Using learning of behavior to test multi-agent systems

Testing is an important part of the software development process. While the first goal of testing obviously is to establish that a system is doing what it was build to do, figuring out if a system additionally does things that it is not supposed to do is a task that becomes more and more important. For example, we see more and more systems deployed that interact with users that might be interested in harming the system or the environment in which a system is deployed. And such users will try to find unexpected system behavior and then to find ways how to use such behavior for their purposes. In competitive multi-agent systems we also face this situation in form of agents that try to maximize their utility using whatever means possible (or at least everything that is not explicitly forbidden).

In multi-agent systems one of the aims of many cooperation concepts is to produce so-called emergent behavior, which means that it is not easy to determine the behavior of the whole system when just looking at the individual behavior of its components (i.e. agents). And establishing that there is no emergent misbehavior becomes very important!
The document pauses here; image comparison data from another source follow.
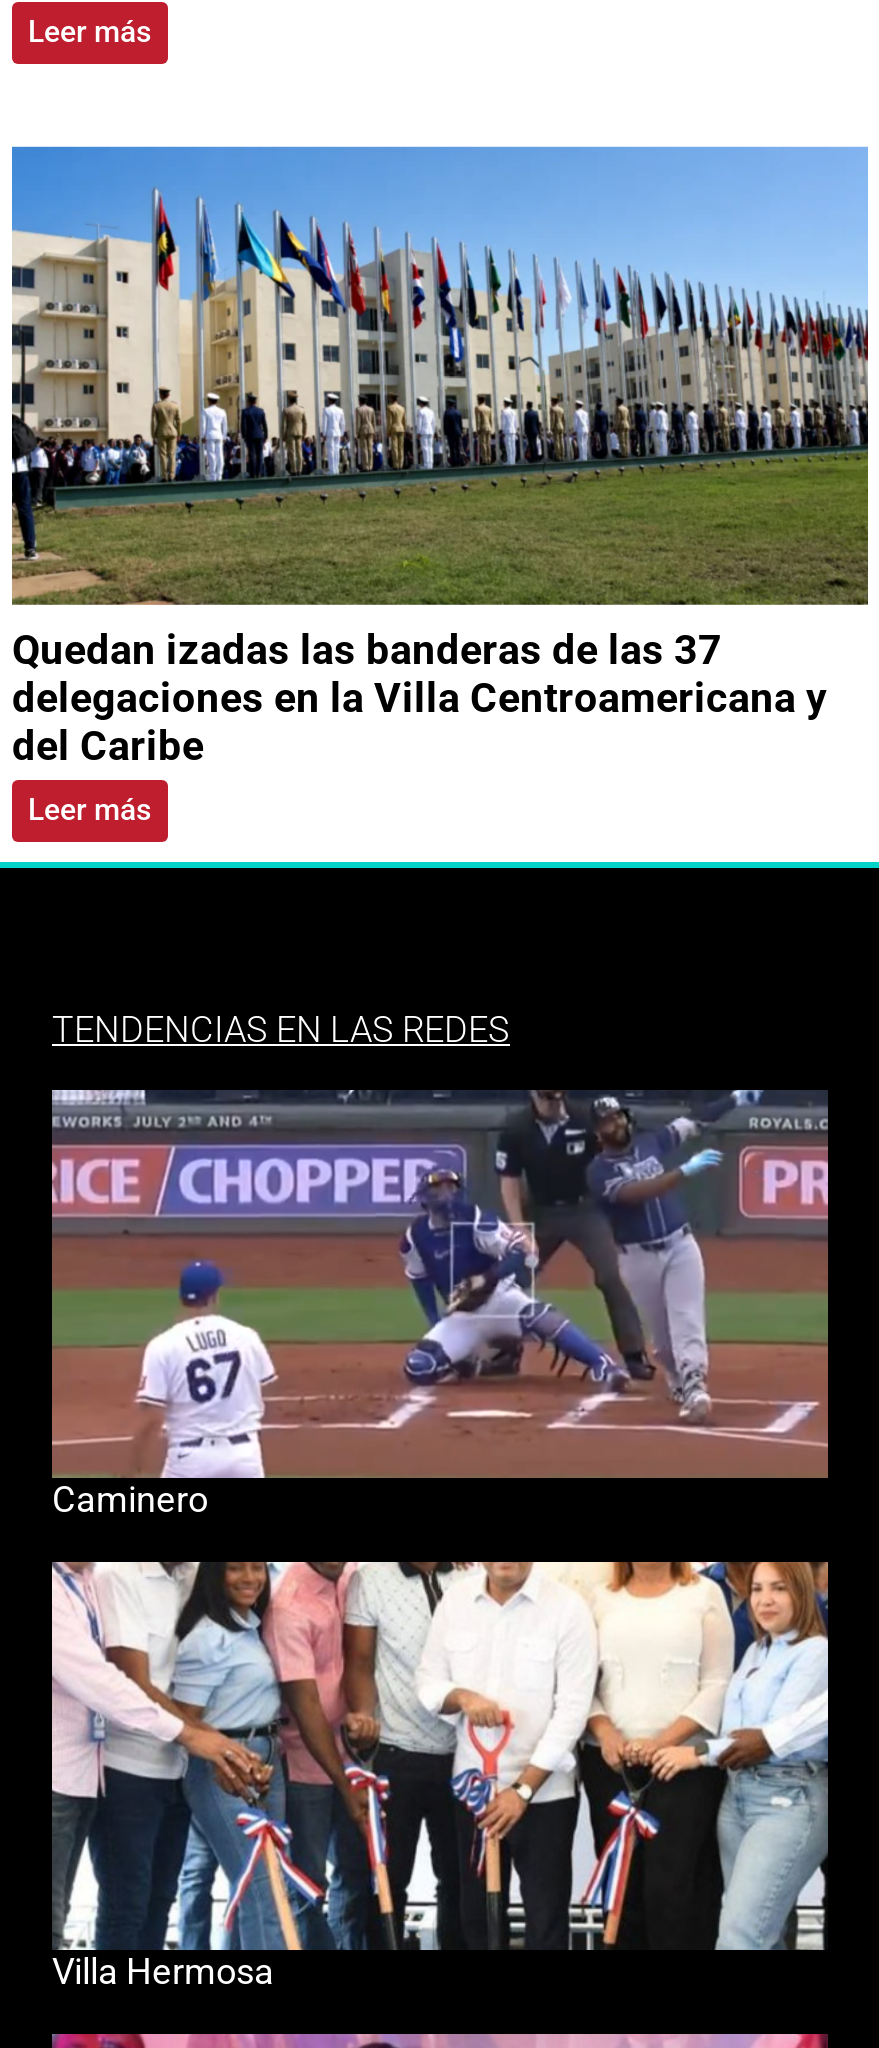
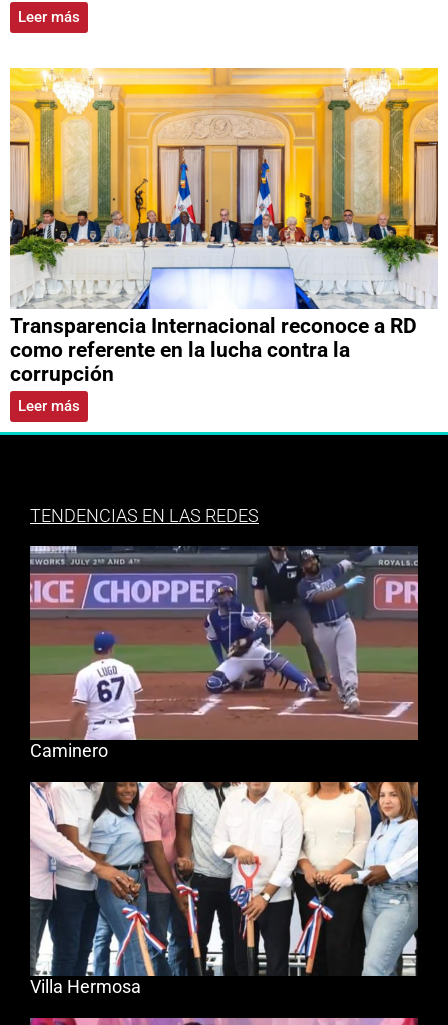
- [image]
- Quedan izadas las banderas de las 37
- delegaciones en la Villa Centroamericana y
- del Caribe
+ [image]
+ Transparencia Internacional reconoce a RD
+ como referente en la lucha contra la
+ corrupción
Determining that a system will not violate the usually rather vague specifications with regard to what should not happen is a very difficult task. In fact, theoretical results already tell us that in general it is not possible to predict if even very well-defined events will ever happen in a system (although for special cases and special events this can be possible). This means that the best we can do by testing is to try to be one step ahead of those who want to abuse our system. This puts a lot on the shoulders of a tester and there is an urgent need for support of these testers in form of tools.
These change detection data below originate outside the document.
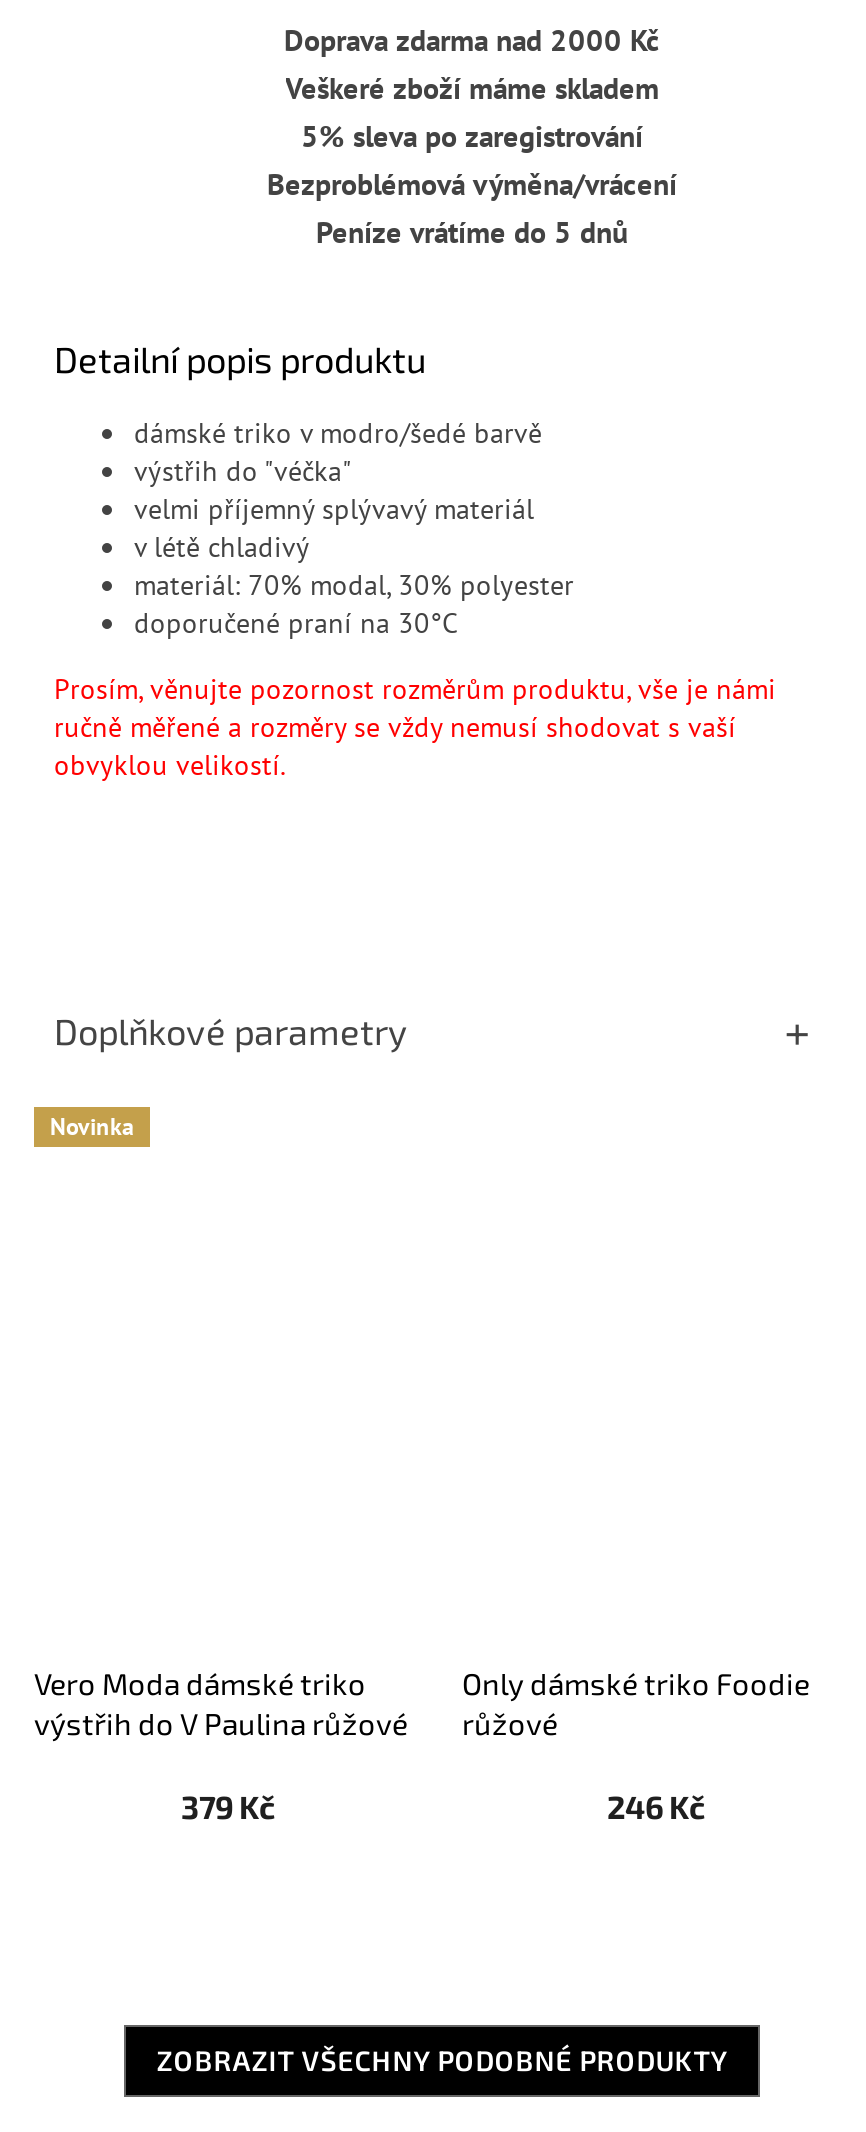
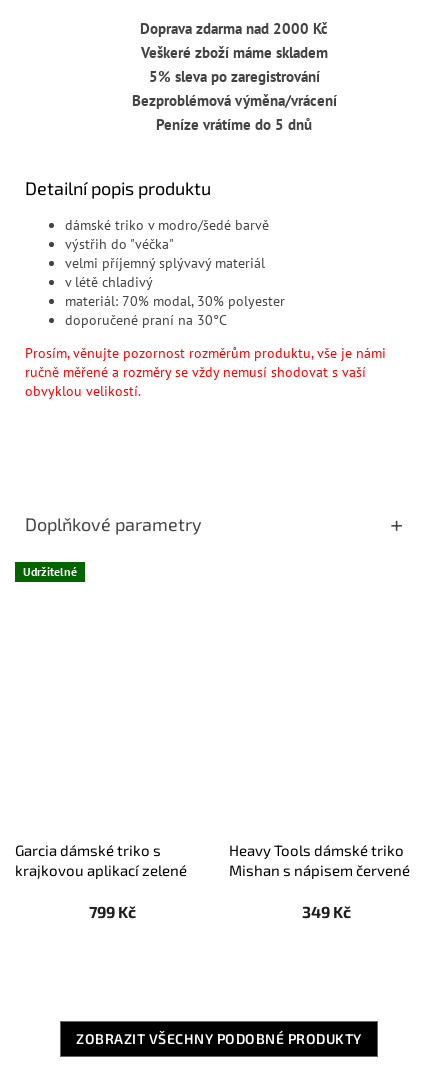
- Novinka
+ Udržitelné

- Vero Moda dámské triko
- výstřih do V Paulina růžové
+ Garcia dámské triko s
+ krajkovou aplikací zelené

- Only dámské triko Foodie
- růžové
+ Heavy Tools dámské triko
+ Mishan s nápisem červené

- 379 Kč
+ 799 Kč

- 246 Kč
+ 349 Kč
We think that learning of cooperative behavior for agents offers the basis for such testing tools that help a tester to find emergent misbehavior of a system. By seeing users and other systems a system to test interacts with as agents (the Ag_attack agents in the picture below) for which we want to find a cooperative behavior (in their interactions with the system, represented by the Ag_tested agents below, and its environment, Env in the picture below) that results in the tested system showing an unwanted behavior, we can apply our previous ideas to create tools that help the testers and make the testing quality a little bit more predictable. The following picture shows the general set-up of a learning system to test a system consisting of several agents:

The Ag_byst agents represent systems that the system to test interacts with that we either can not or do not want to substitute by our attack agents.

The general cycle our testing system goes through is as follows:

• the learner creates an interaction strategy for each of the Ag_attack agents
• the Ag_attack agents interact with the other agents in Env using the given strategy
• the learner observes the interactions and their results, resets the tested agents, and a new cycle begins.
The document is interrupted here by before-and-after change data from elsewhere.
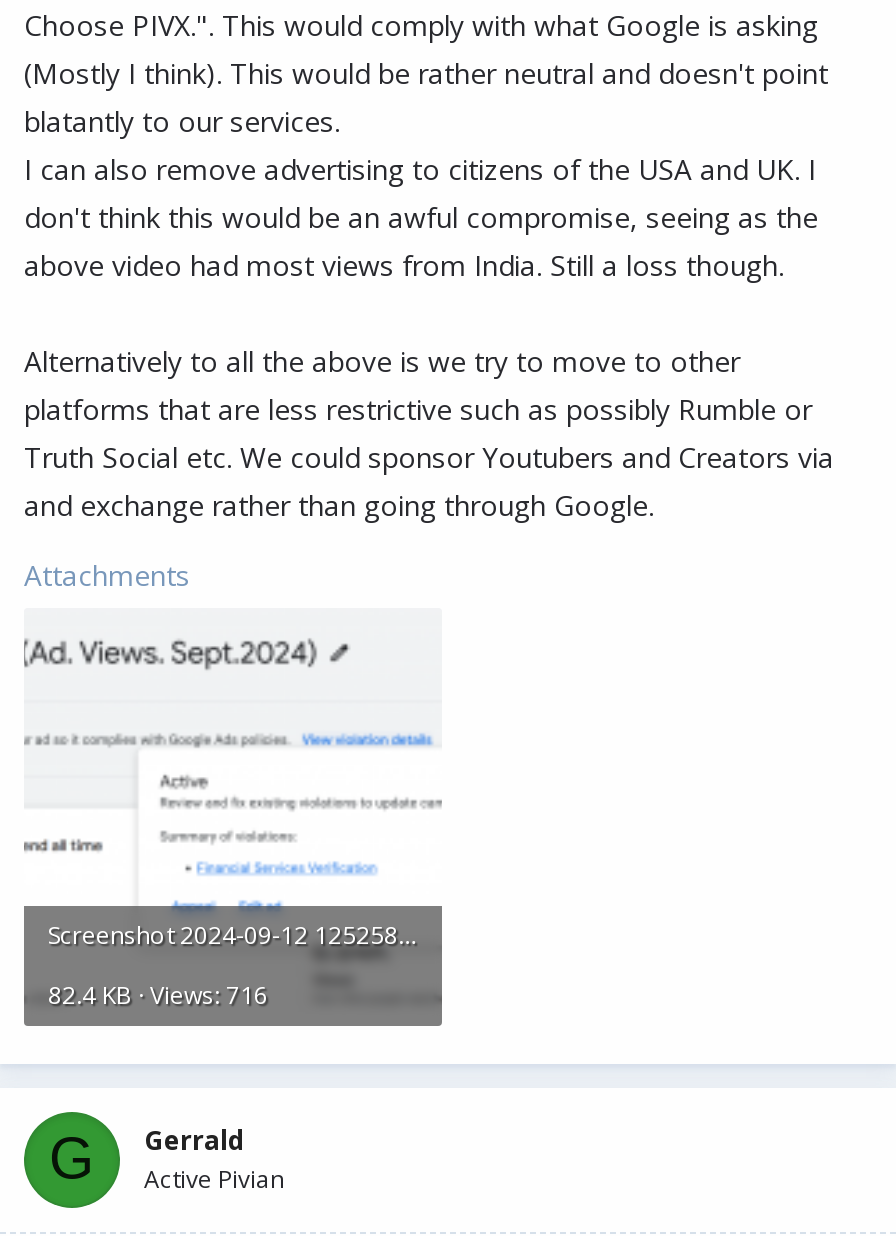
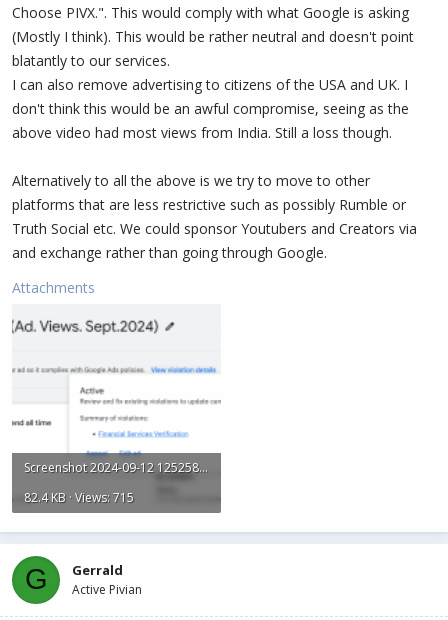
- 82.4 KB · Views: 716
+ 82.4 KB · Views: 715
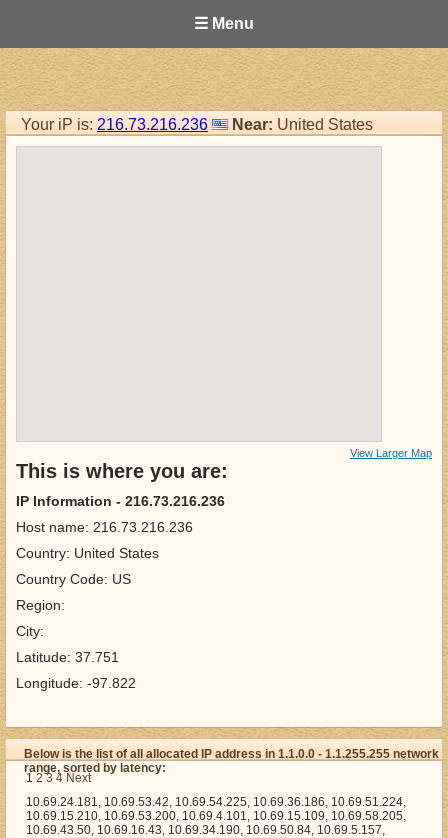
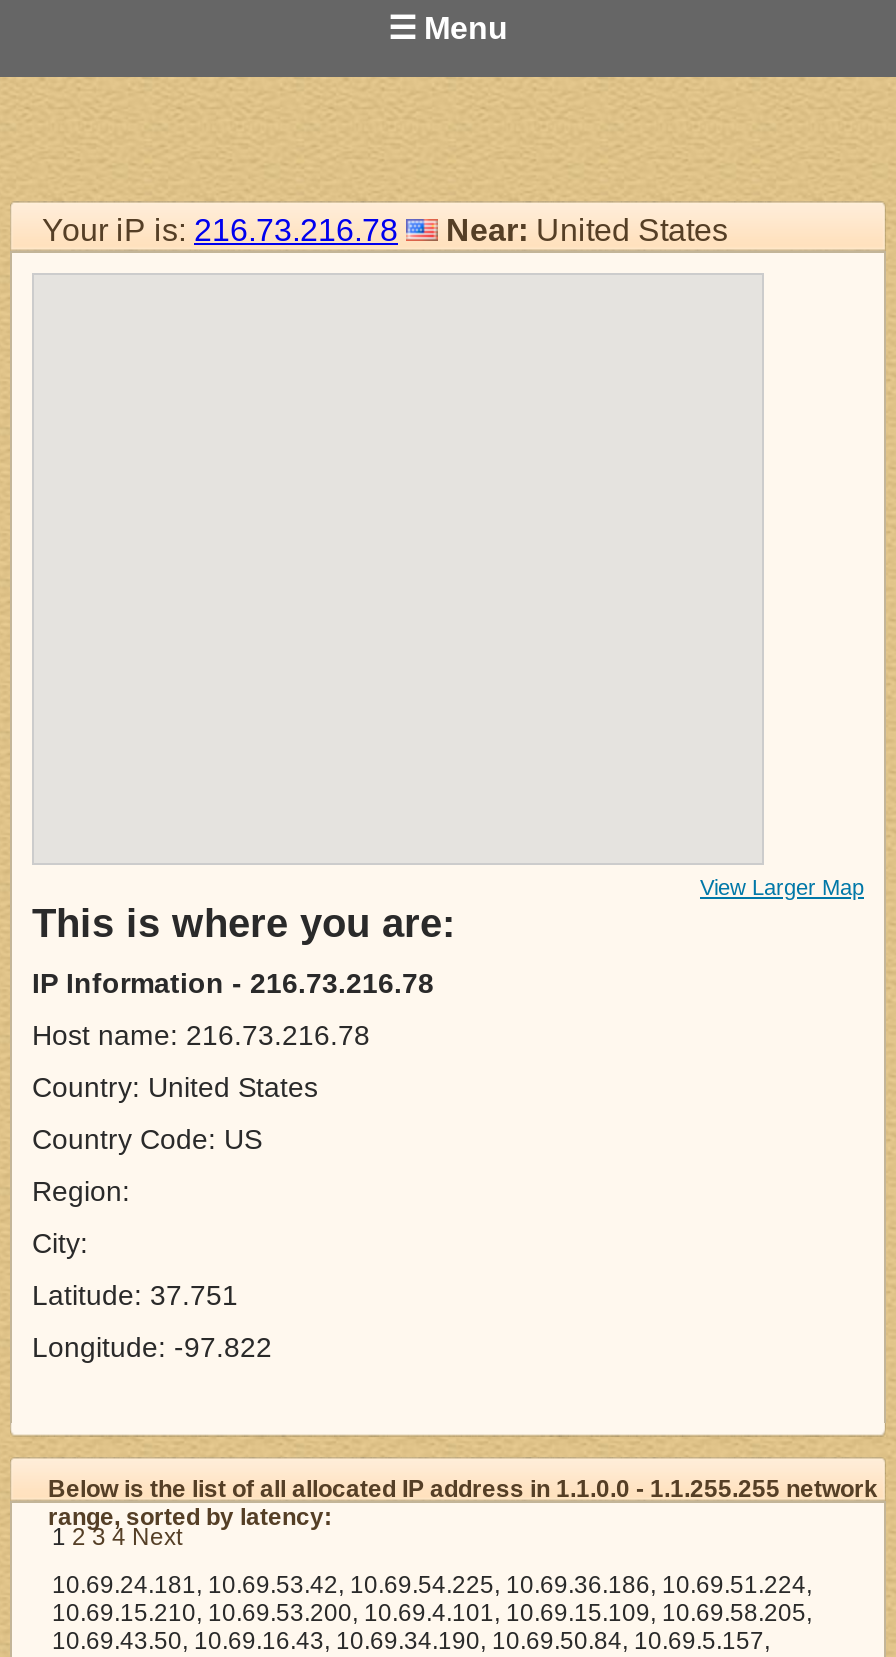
- Your iP is: 216.73.216.236 Near: United States
+ Your iP is: 216.73.216.78 Near: United States

- IP Information - 216.73.216.236
+ IP Information - 216.73.216.78

- Host name: 216.73.216.236
+ Host name: 216.73.216.78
There are several problems to solve, if we want to use learning of behavior for testing of systems. Since we use agents to act as users of the system, we need to determine a suitable agent architecture. In our current experimental systems, we are using simple sequences of actions that are performed by the agent in the given order whenever it has to perform an action.

The second problem we have to solve is how to create strategies for the agents, so that over time we create strategies that bring us nearer and nearer to breaking the tested system. Here we use so-called evolutionary learning, that works on a set of agent strategies (each element of the set contains exactly one strategy for each Ag_attack agent). Initially, these strategies are created randomly out of the available actions for each agent. Then each element in the set is evaluated resulting in a so-called fitness-value. Elements with higher fitness values then have a higher probability to be selected as "parents" for creating new elements (which resembles the recombination of DNA in nature, hence the name evolutionary learning). This is repeated until we either break the tested system or our alloted time for testing is over.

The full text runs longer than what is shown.